◆ Data records:
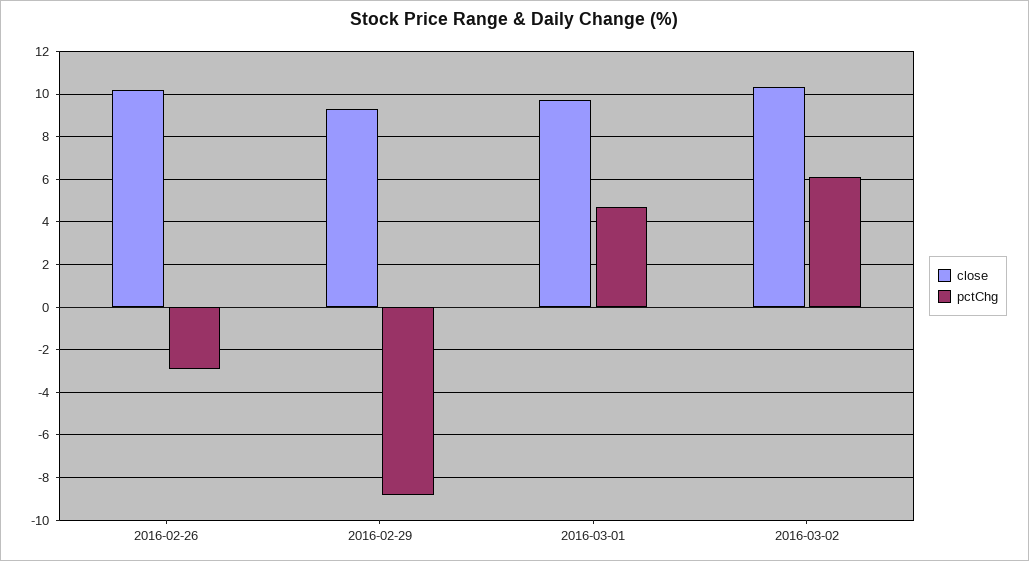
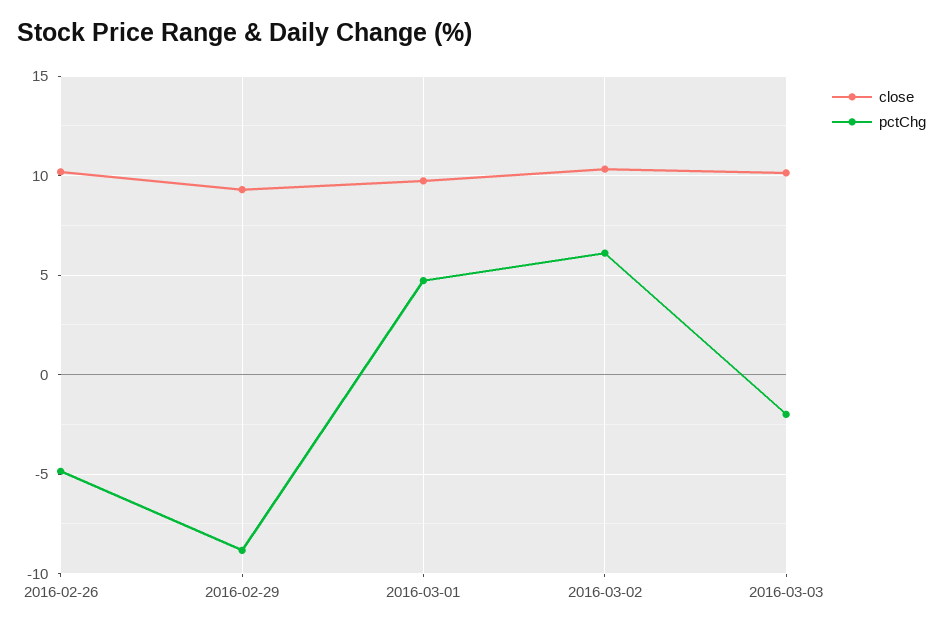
pctChg, 2016-02-26: -3 -> -5
close, 2016-03-03: none -> 10
pctChg, 2016-03-03: none -> -2

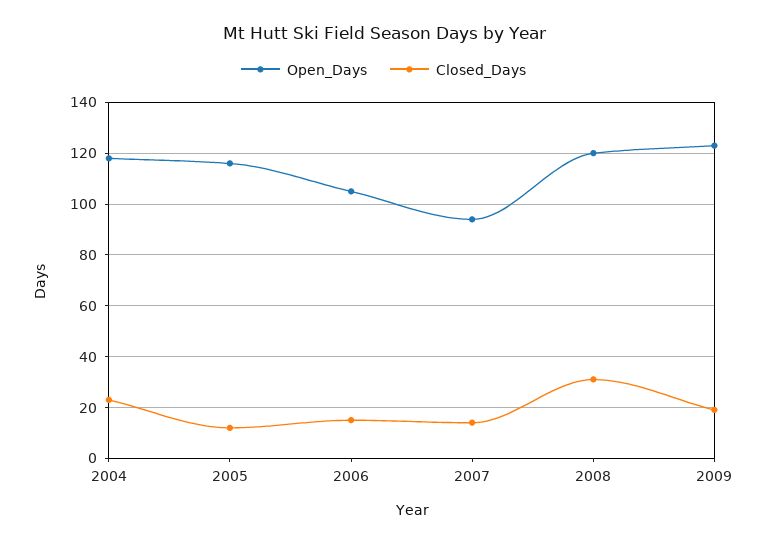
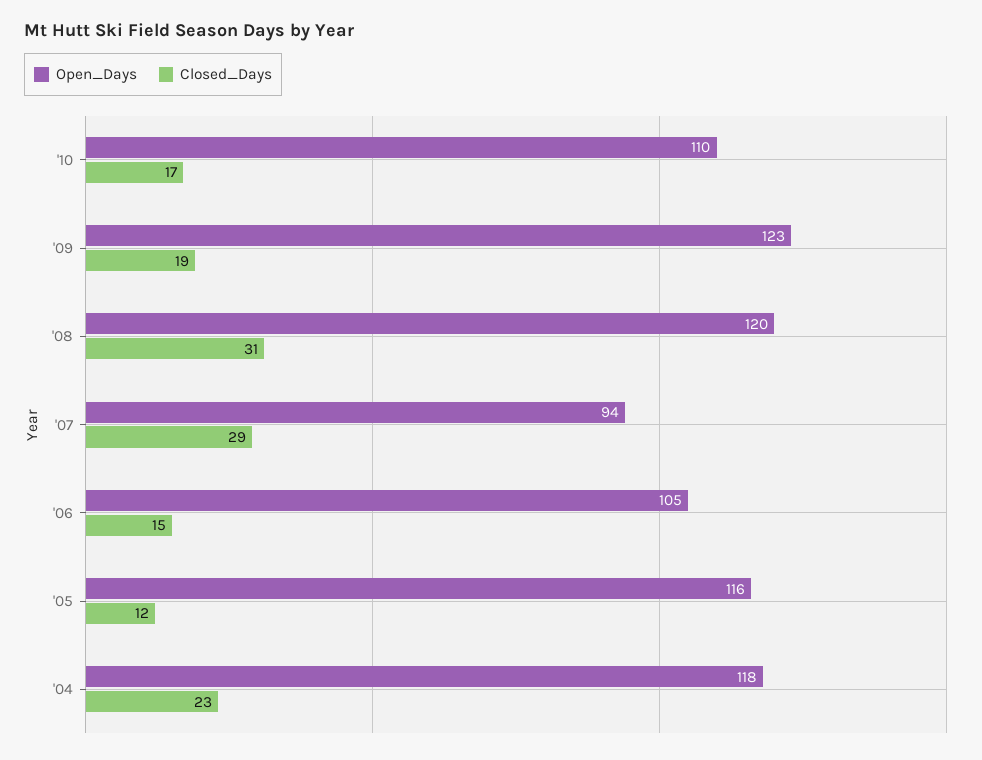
Closed_Days, 2007: 15 -> 29
Open_Days, '10: none -> 110
Closed_Days, '10: none -> 17

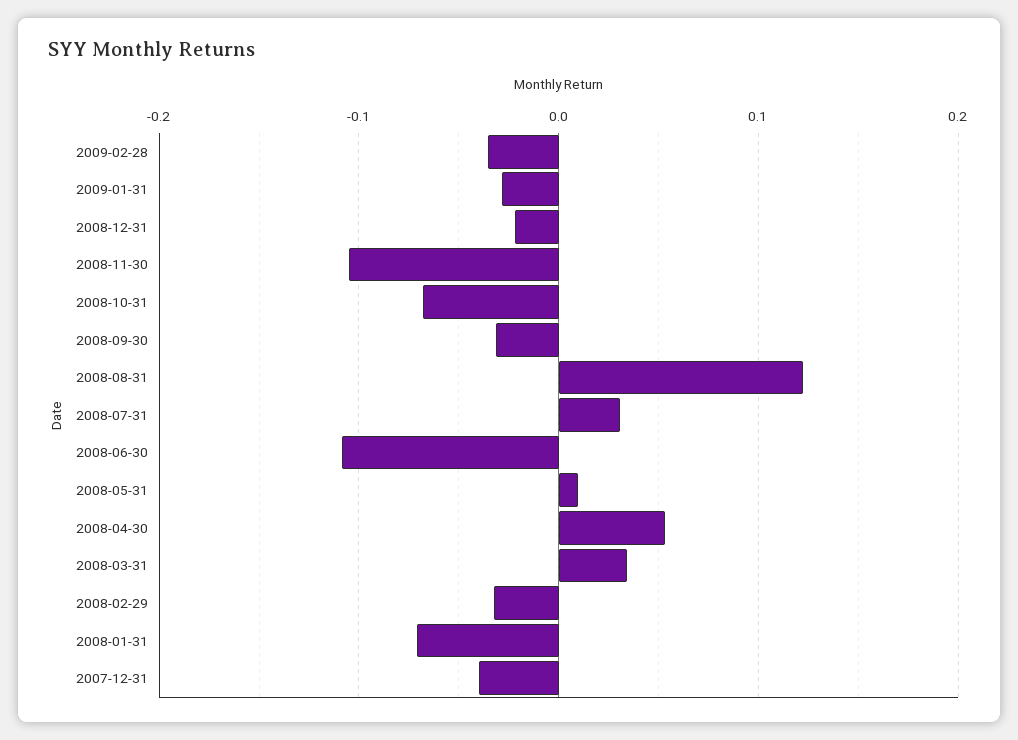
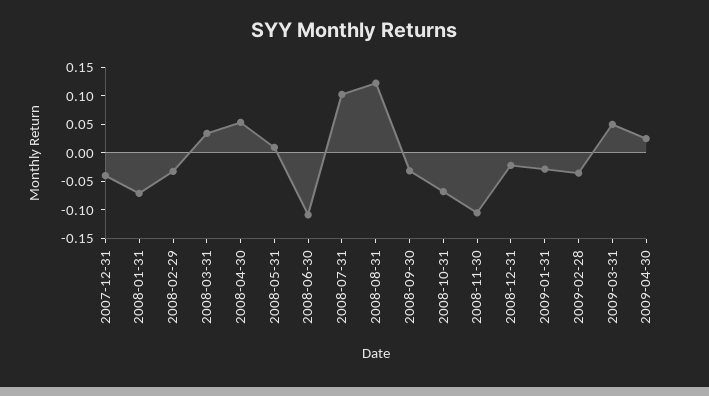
2008-07-31: 0.03 -> 0.1
2009-03-31: none -> 0.05
2009-04-30: none -> 0.025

◆ What you should do:
Could you return each entry word for word, with the images omitted?

◆ Solved problem:
pctChg, 2016-02-26: -3 -> -5
close, 2016-03-03: none -> 10
pctChg, 2016-03-03: none -> -2

Closed_Days, 2007: 15 -> 29
Open_Days, '10: none -> 110
Closed_Days, '10: none -> 17

2008-07-31: 0.03 -> 0.1
2009-03-31: none -> 0.05
2009-04-30: none -> 0.025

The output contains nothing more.